There is a nasty postive feedback loop built into the music industry today, and it's been there for decades.

The fact is, to really find music you like takes effort. You have to listen to music, not just hear it, to know whether you really love it, and the most rewarding music takes several hearings before you realise just how great it is.

Very few of us put this effort in: I know I don't, often. Most of us rely on magazine reviews, personal recommendations, and the broadcast media for our exposure to new music.

... and here's the feedback loop. The masses only get exposed to what commercial radio plays; if they hear something they like on commercial radio, they might buy it. You are likely to be exposed to certain songs over and over again, if you listen to commercial radio: by which time it may well be drilled into your head. But commercial radio only plays what is already popular, or stuff which they are certain will become popular (because a record company rep is pushing it).

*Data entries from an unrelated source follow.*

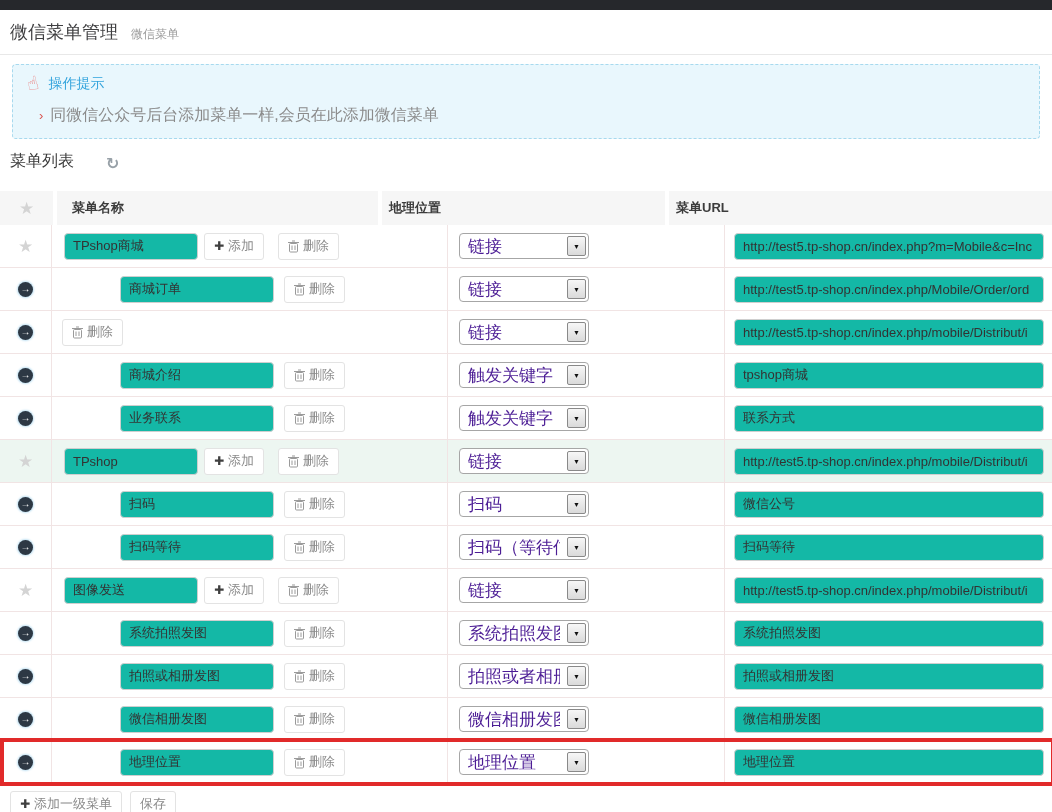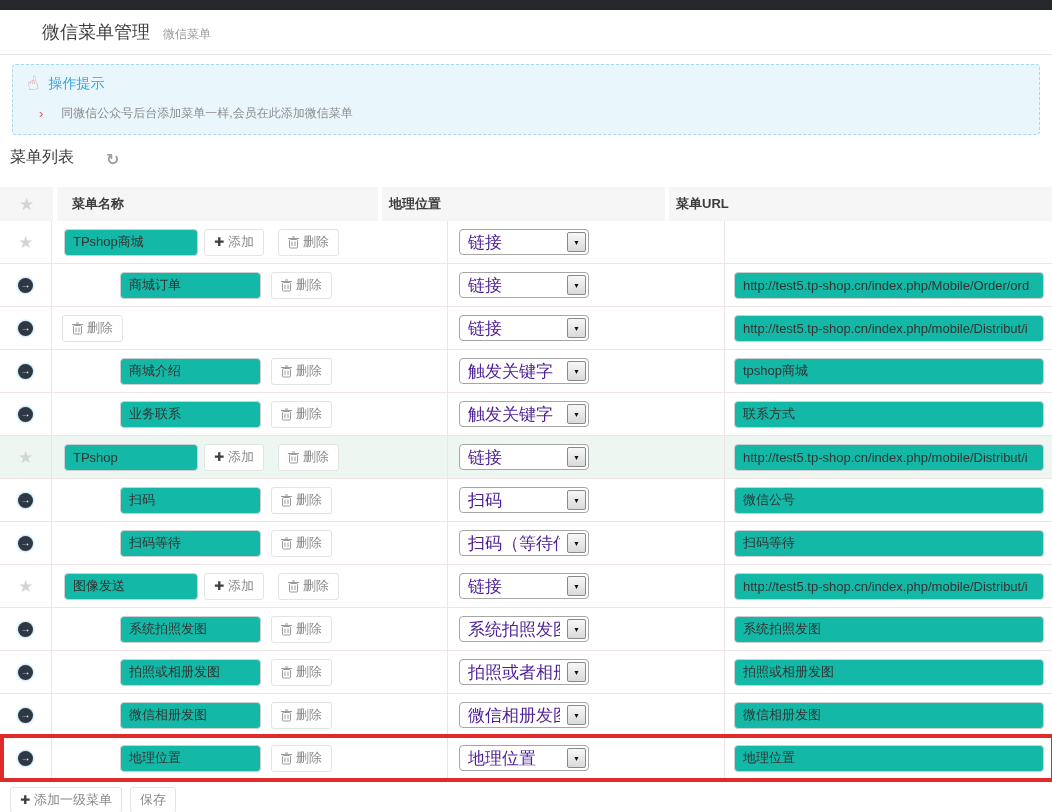"微信菜单管理" .page-title { margin-left: 32px -> none }
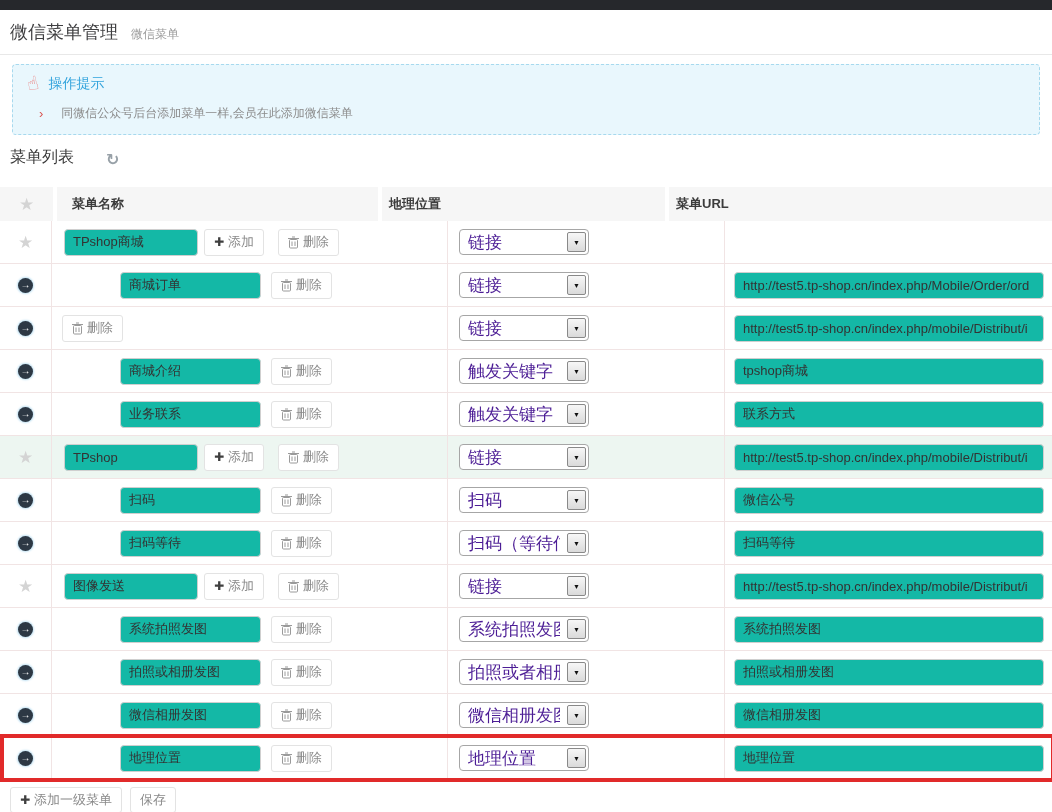"同微信公众号后台添加菜单一样,会员在此添加微信菜单" .tip-text { font-size: 12px -> 16px; margin-left: 11px -> none }
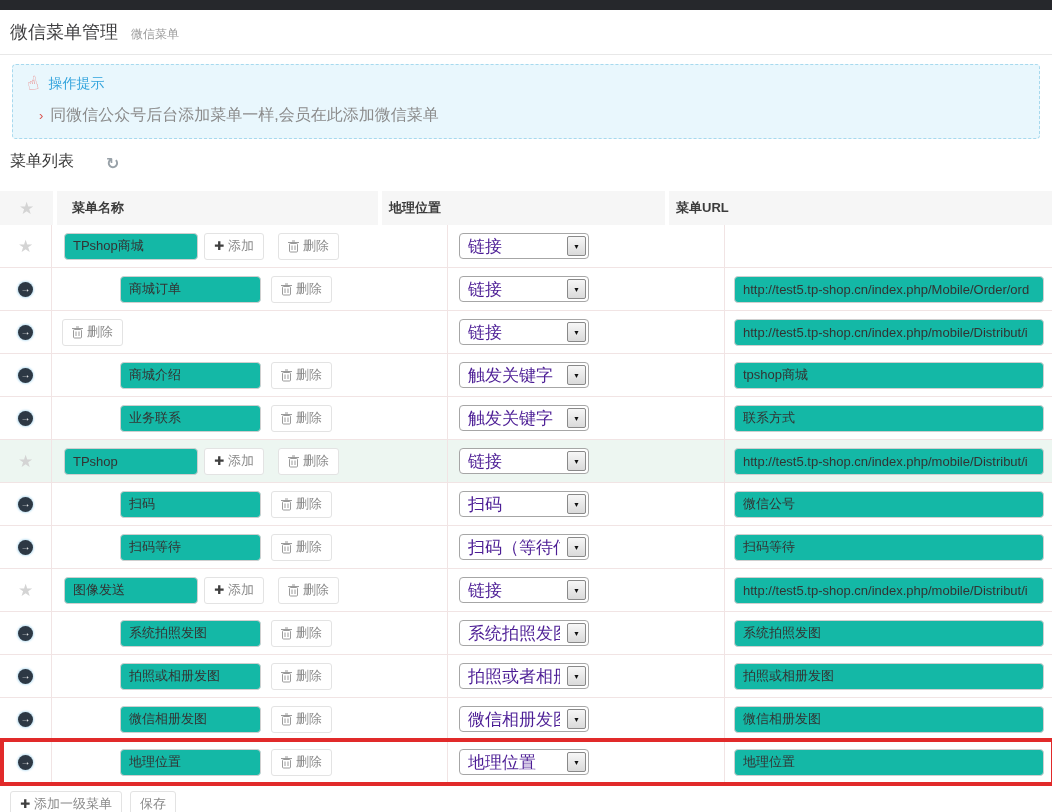"http://test5.tp-shop.cn/index.php?m=Mobi" div.cell { html: none -> <div> <input> </div> }
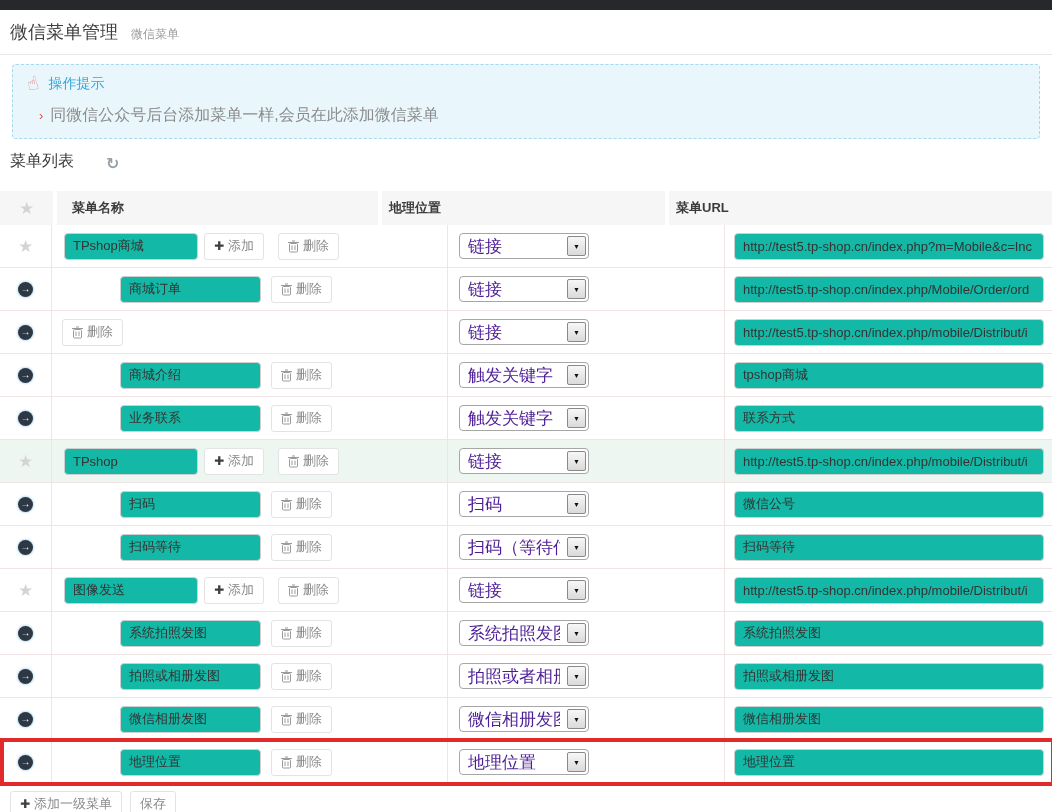"商城订单" .trow.lv2 .name-input { width: 141px -> 154px }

An artist wishing to reach as many consumers as possible, needs to get into this loop, and at the moment this requires a record company: an artist who wants to distribute their music as MP3 will have trouble getting radio play, because they don't have the record company to help them. This is an issue.

College Radio, or some of the more left field BBC radio programs are outside this loop, although they may well be parts of alternative loops all of their own.

Putting yourself (as a consumer)outside this loop is hard work. Most people don't bother. Ever so occasionally, a recording, or a style of music will cross over from outside the loop to the inside: this has happened recently with hip hop, for example.

Of course, being inside the loop doesn't necessarily imply bad music: beware cultural snobbery.